*** Data supplied ***

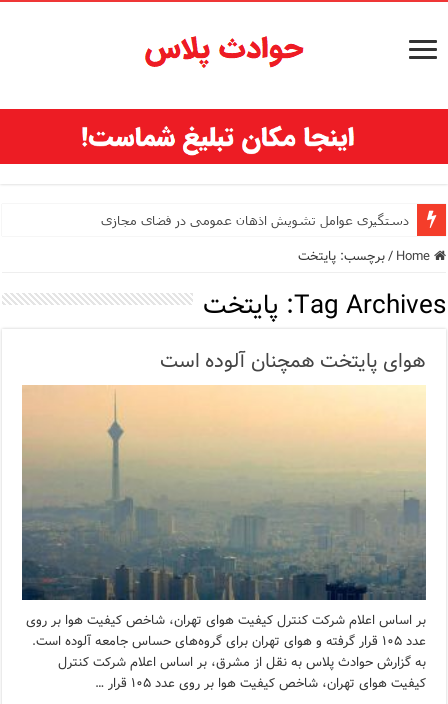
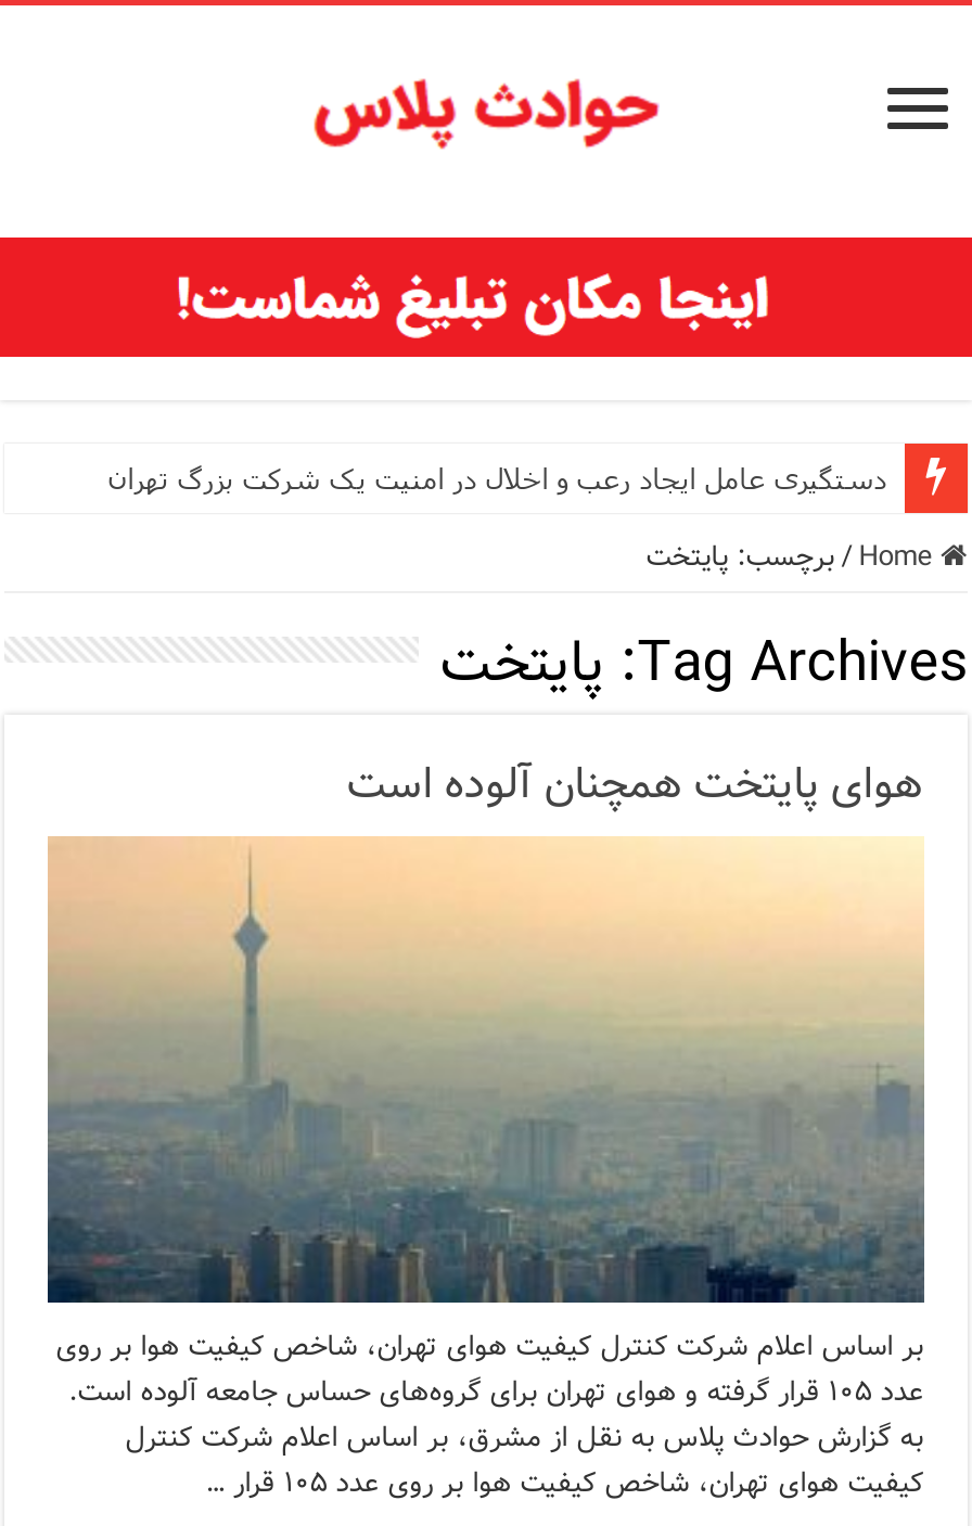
[101,212,409,228] دستگیری عوامل تشویش اذهان عمومی در فضای مجازی -> [108,462,887,497] دستگیری عامل ایجاد رعب و اخلال در امنیت یک شرکت بزرگ تهران

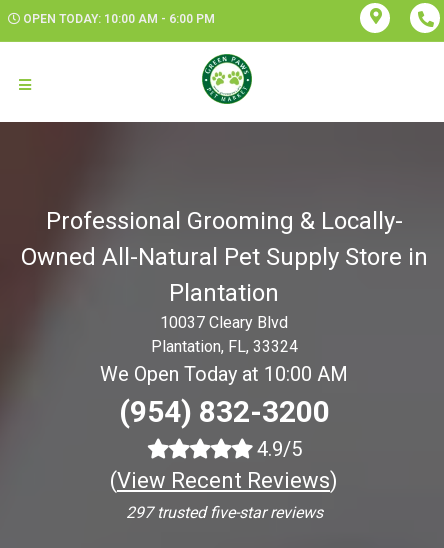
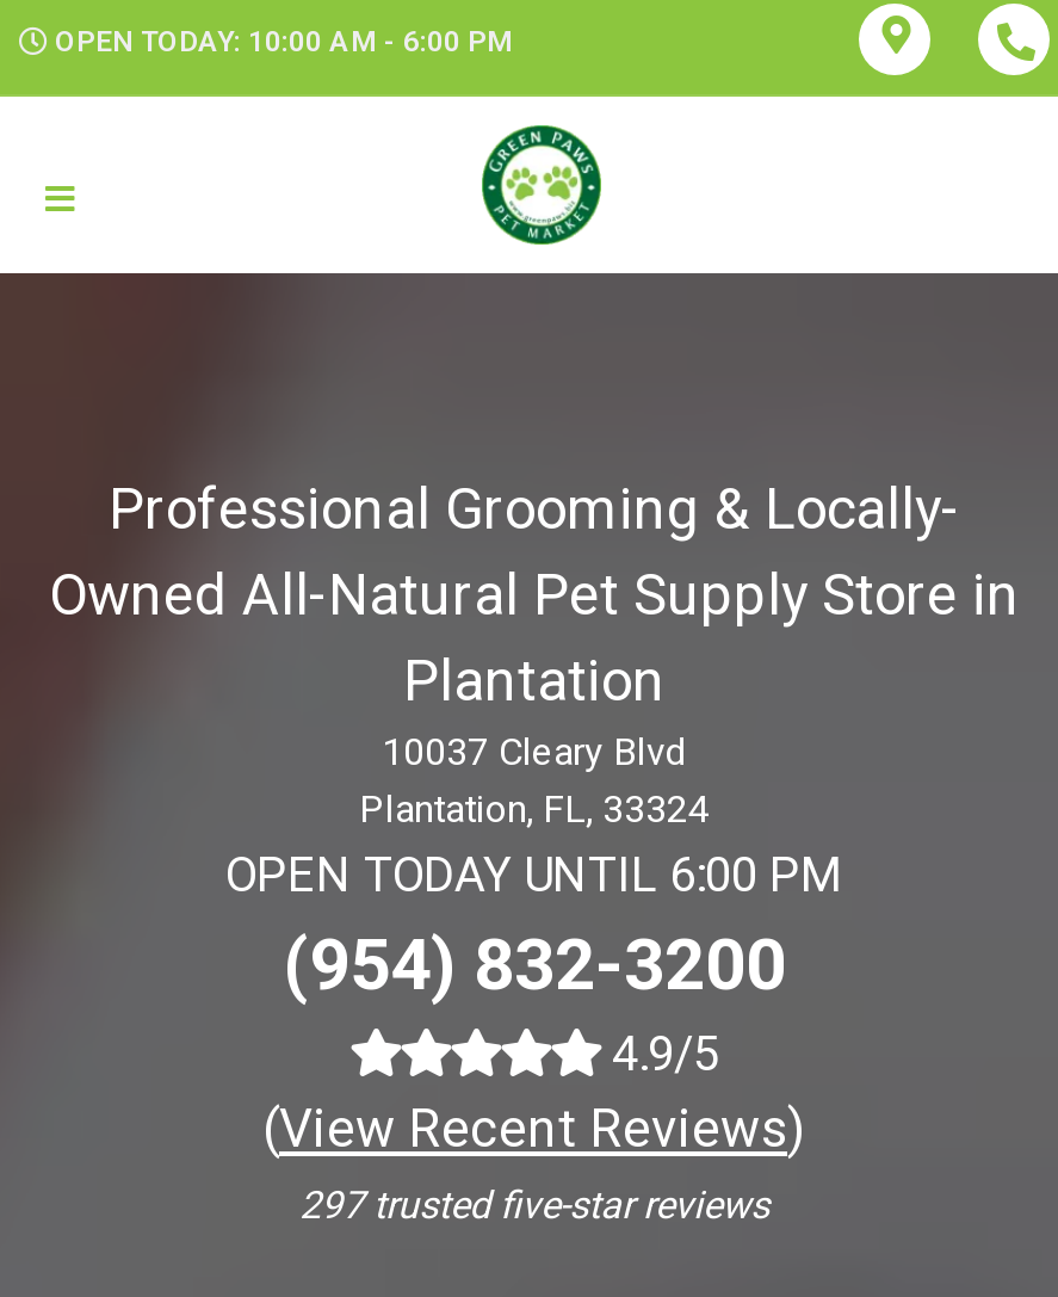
[100,362,348,386] We Open Today at 10:00 AM -> [225,845,843,902] OPEN TODAY UNTIL 6:00 PM

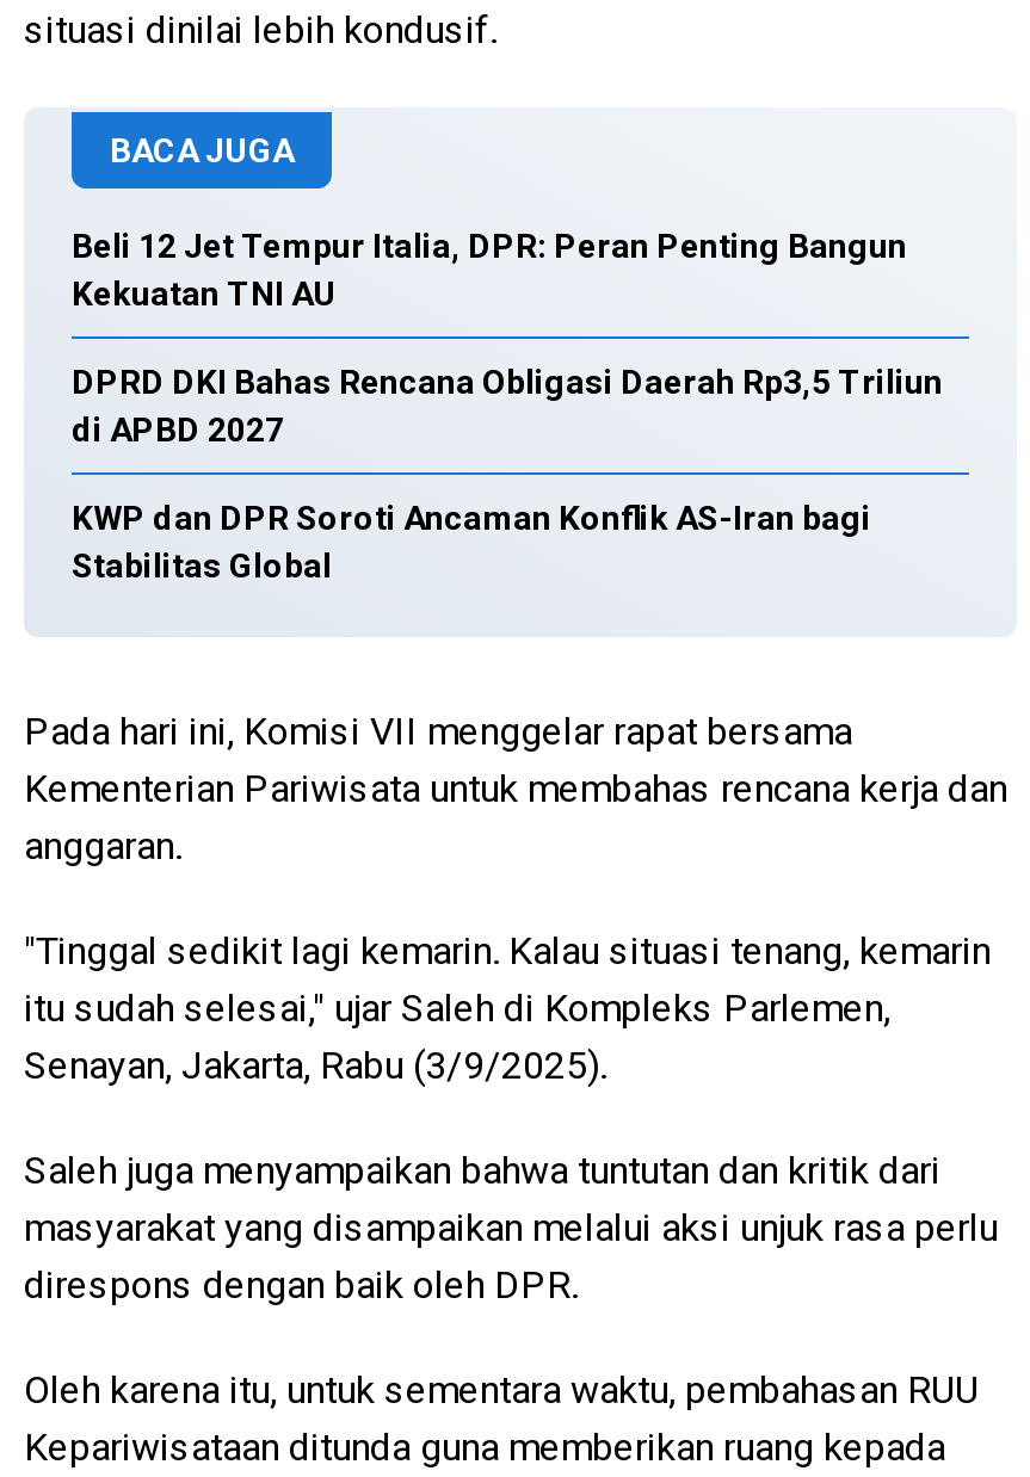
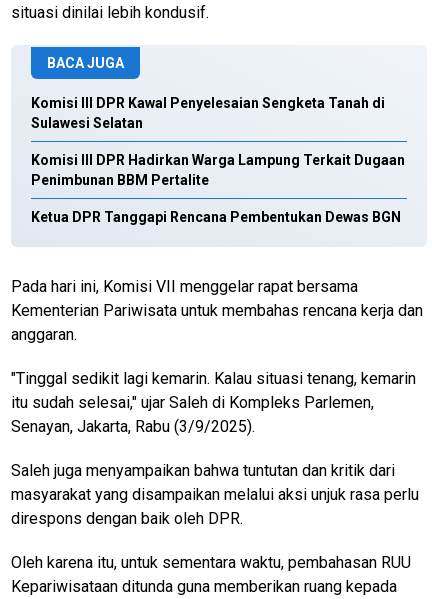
[72,227,907,313] Beli 12 Jet Tempur Italia, DPR: Peran Penting Bangun | Kekuatan TNI AU -> [31,95,385,131] Komisi III DPR Kawal Penyelesaian Sengketa Tanah di | Sulawesi Selatan
[72,363,943,449] DPRD DKI Bahas Rencana Obligasi Daerah Rp3,5 Triliun | di APBD 2027 -> [31,152,405,188] Komisi III DPR Hadirkan Warga Lampung Terkait Dugaan | Penimbunan BBM Pertalite
[72,499,871,585] KWP dan DPR Soroti Ancaman Konflik AS-Iran bagi | Stabilitas Global -> [31,209,401,225] Ketua DPR Tanggapi Rencana Pembentukan Dewas BGN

*** End of Data supplied ***

**Work task:** A verbatim copy of all the records, minus the pictures, is the expected answer.

**Result:**
[101,212,409,228] دستگیری عوامل تشویش اذهان عمومی در فضای مجازی -> [108,462,887,497] دستگیری عامل ایجاد رعب و اخلال در امنیت یک شرکت بزرگ تهران

[100,362,348,386] We Open Today at 10:00 AM -> [225,845,843,902] OPEN TODAY UNTIL 6:00 PM

[72,227,907,313] Beli 12 Jet Tempur Italia, DPR: Peran Penting Bangun | Kekuatan TNI AU -> [31,95,385,131] Komisi III DPR Kawal Penyelesaian Sengketa Tanah di | Sulawesi Selatan
[72,363,943,449] DPRD DKI Bahas Rencana Obligasi Daerah Rp3,5 Triliun | di APBD 2027 -> [31,152,405,188] Komisi III DPR Hadirkan Warga Lampung Terkait Dugaan | Penimbunan BBM Pertalite
[72,499,871,585] KWP dan DPR Soroti Ancaman Konflik AS-Iran bagi | Stabilitas Global -> [31,209,401,225] Ketua DPR Tanggapi Rencana Pembentukan Dewas BGN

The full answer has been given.